_EXTRACTED RECORDS_.
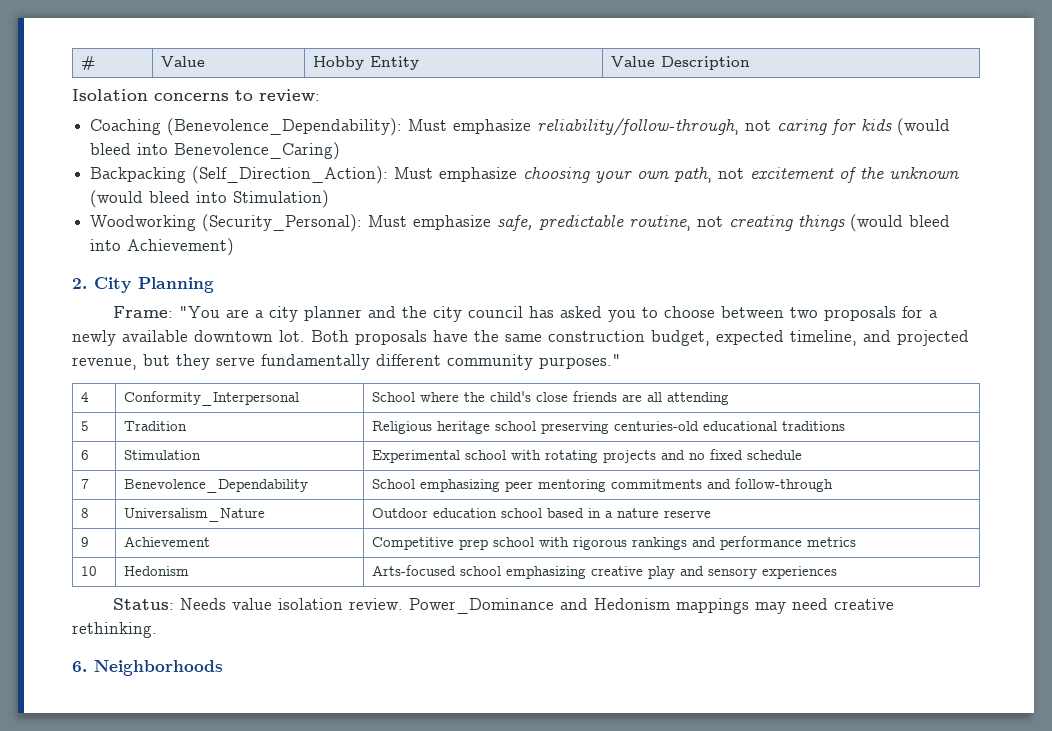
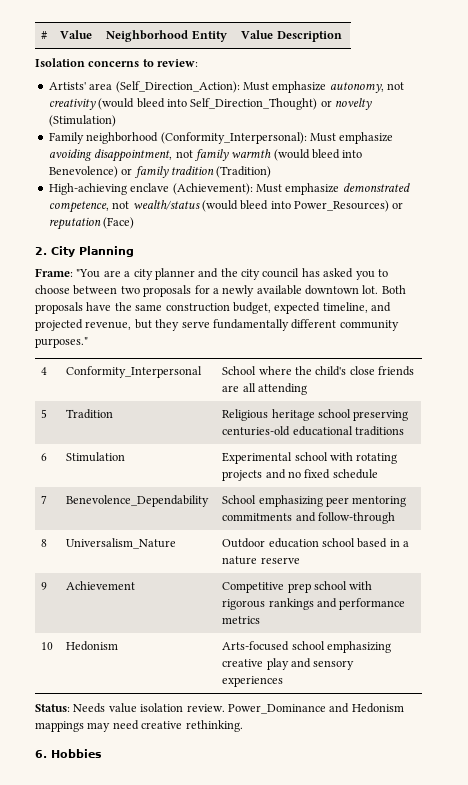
- # | Value | Hobby Entity | Value Description
+ # | Value | Neighborhood Entity | Value Description
- Coaching (Benevolence_Dependability): Must emphasize reliability/follow-through, not caring for kids (would bleed into Benevolence_Caring)
- Backpacking (Self_Direction_Action): Must emphasize choosing your own path, not excitement of the unknown (would bleed into Stimulation)
- Woodworking (Security_Personal): Must emphasize safe, predictable routine, not creating things (would bleed into Achievement)
+ Artists' area (Self_Direction_Action): Must emphasize autonomy, not creativity (would bleed into Self_Direction_Thought) or novelty (Stimulation)
+ Family neighborhood (Conformity_Interpersonal): Must emphasize avoiding disappointment, not family warmth (would bleed into Benevolence) or family tradition (Tradition)
+ High-achieving enclave (Achievement): Must emphasize demonstrated competence, not wealth/status (would bleed into Power_Resources) or reputation (Face)
- 6. Neighborhoods
+ 6. Hobbies

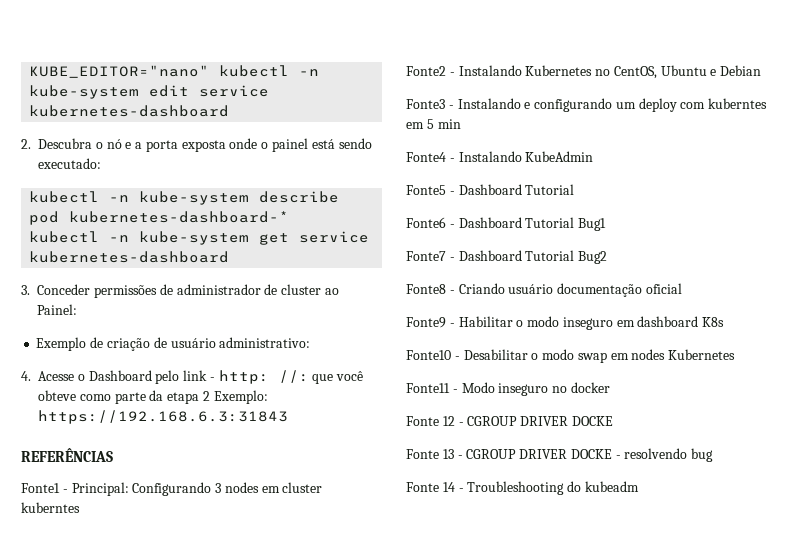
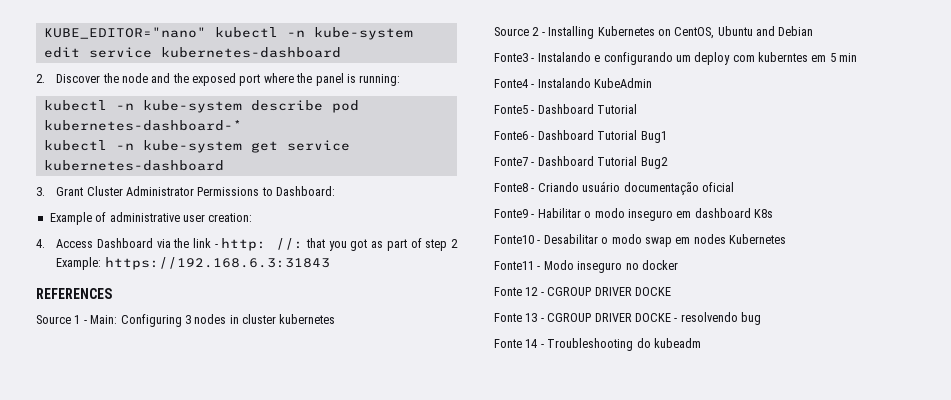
- 2. Descubra o nó e a porta exposta onde o painel está sendo executado:
+ 2. Discover the node and the exposed port where the panel is running:
- 3. Conceder permissões de administrador de cluster ao Painel:
- Exemplo de criação de usuário administrativo:
- 4. Acesse o Dashboard pelo link - http: //: que você obteve como parte da etapa 2 Exemplo: https://192.168.6.3:31843
- REFERÊNCIAS
- Fonte1 - Principal: Configurando 3 nodes em cluster kuberntes
- Fonte2 - Instalando Kubernetes no CentOS, Ubuntu e Debian
+ 3. Grant Cluster Administrator Permissions to Dashboard:
+ Example of administrative user creation:
+ 4. Access Dashboard via the link - http: //: that you got as part of step 2 Example: https://192.168.6.3:31843
+ REFERENCES
+ Source 1 - Main: Configuring 3 nodes in cluster kubernetes
+ Source 2 - Installing Kubernetes on CentOS, Ubuntu and Debian

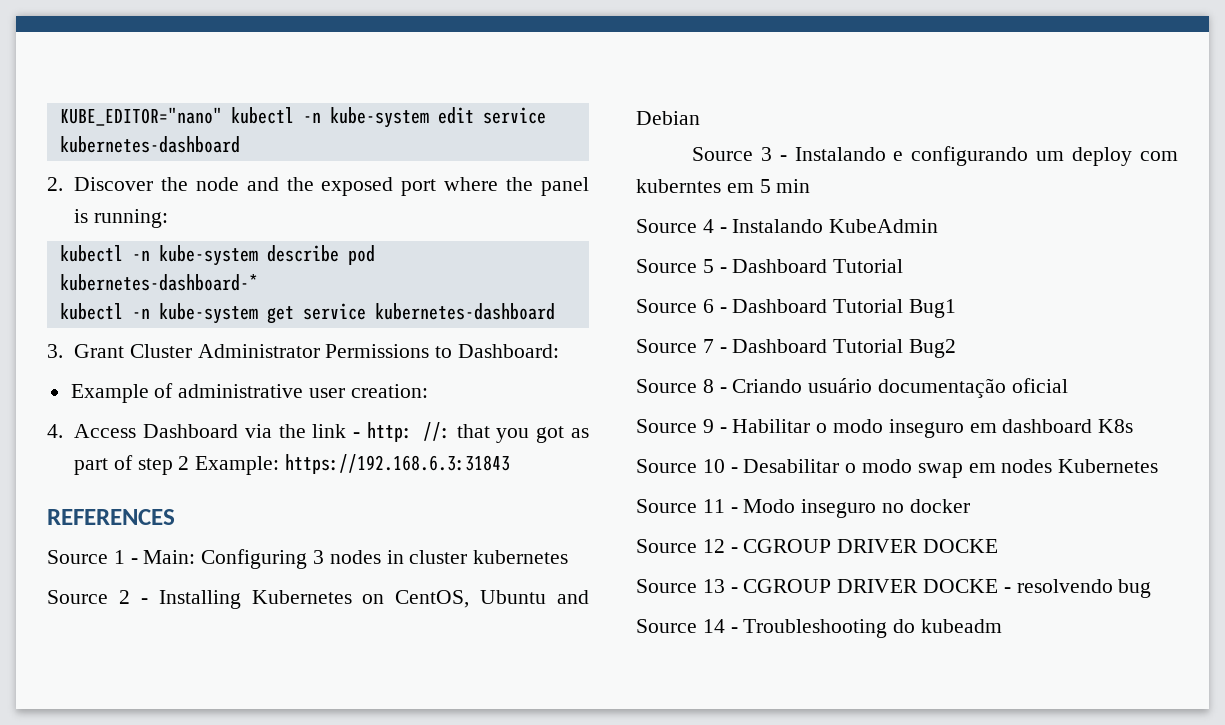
- Fonte3 - Instalando e configurando um deploy com kuberntes em 5 min
+ Source 3 - Instalando e configurando um deploy com kuberntes em 5 min
- Fonte4 - Instalando KubeAdmin
+ Source 4 - Instalando KubeAdmin
- Fonte5 - Dashboard Tutorial
+ Source 5 - Dashboard Tutorial
- Fonte6 - Dashboard Tutorial Bug1
+ Source 6 - Dashboard Tutorial Bug1
- Fonte7 - Dashboard Tutorial Bug2
+ Source 7 - Dashboard Tutorial Bug2
- Fonte8 - Criando usuário documentação oficial
+ Source 8 - Criando usuário documentação oficial
- Fonte9 - Habilitar o modo inseguro em dashboard K8s
+ Source 9 - Habilitar o modo inseguro em dashboard K8s
- Fonte10 - Desabilitar o modo swap em nodes Kubernetes
+ Source 10 - Desabilitar o modo swap em nodes Kubernetes
- Fonte11 - Modo inseguro no docker
+ Source 11 - Modo inseguro no docker
- Fonte 12 - CGROUP DRIVER DOCKE
+ Source 12 - CGROUP DRIVER DOCKE
- Fonte 13 - CGROUP DRIVER DOCKE - resolvendo bug
+ Source 13 - CGROUP DRIVER DOCKE - resolvendo bug
- Fonte 14 - Troubleshooting do kubeadm
+ Source 14 - Troubleshooting do kubeadm

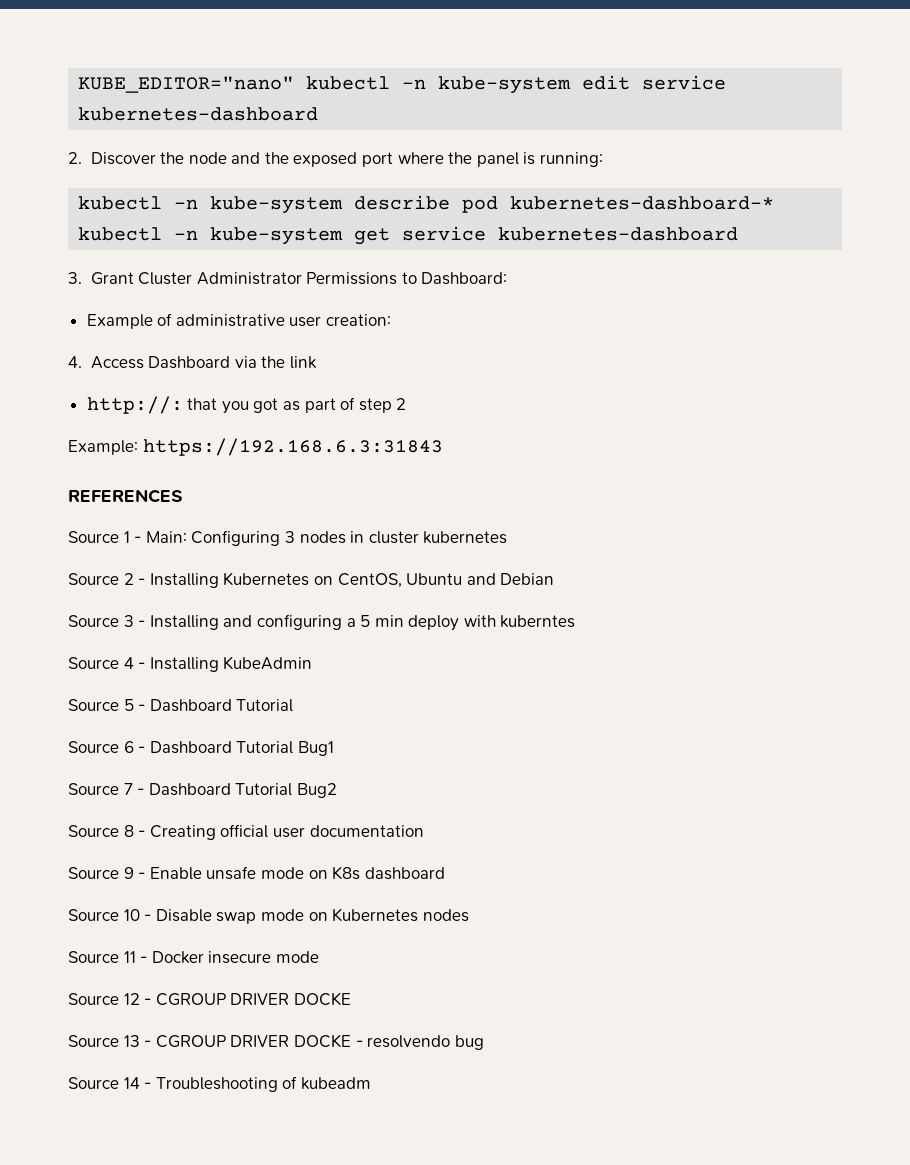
- 4. Access Dashboard via the link - http: //: that you got as part of step 2 Example: https://192.168.6.3:31843
+ 4. Access Dashboard via the link
+ http://: that you got as part of step 2
+ Example: https://192.168.6.3:31843
- Source 3 - Instalando e configurando um deploy com kuberntes em 5 min
+ Source 3 - Installing and configuring a 5 min deploy with kuberntes
- Source 4 - Instalando KubeAdmin
+ Source 4 - Installing KubeAdmin
- Source 8 - Criando usuário documentação oficial
+ Source 8 - Creating official user documentation
- Source 9 - Habilitar o modo inseguro em dashboard K8s
+ Source 9 - Enable unsafe mode on K8s dashboard
- Source 10 - Desabilitar o modo swap em nodes Kubernetes
+ Source 10 - Disable swap mode on Kubernetes nodes
- Source 11 - Modo inseguro no docker
+ Source 11 - Docker insecure mode
- Source 14 - Troubleshooting do kubeadm
+ Source 14 - Troubleshooting of kubeadm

_WORK INSTRUCTION_.
Please copy out every line of the preceding listing that carries "deploy".

_OUTPUT FOR THIS TASK_.
- Fonte3 - Instalando e configurando um deploy com kuberntes em 5 min
+ Source 3 - Instalando e configurando um deploy com kuberntes em 5 min
- Source 3 - Instalando e configurando um deploy com kuberntes em 5 min
+ Source 3 - Installing and configuring a 5 min deploy with kuberntes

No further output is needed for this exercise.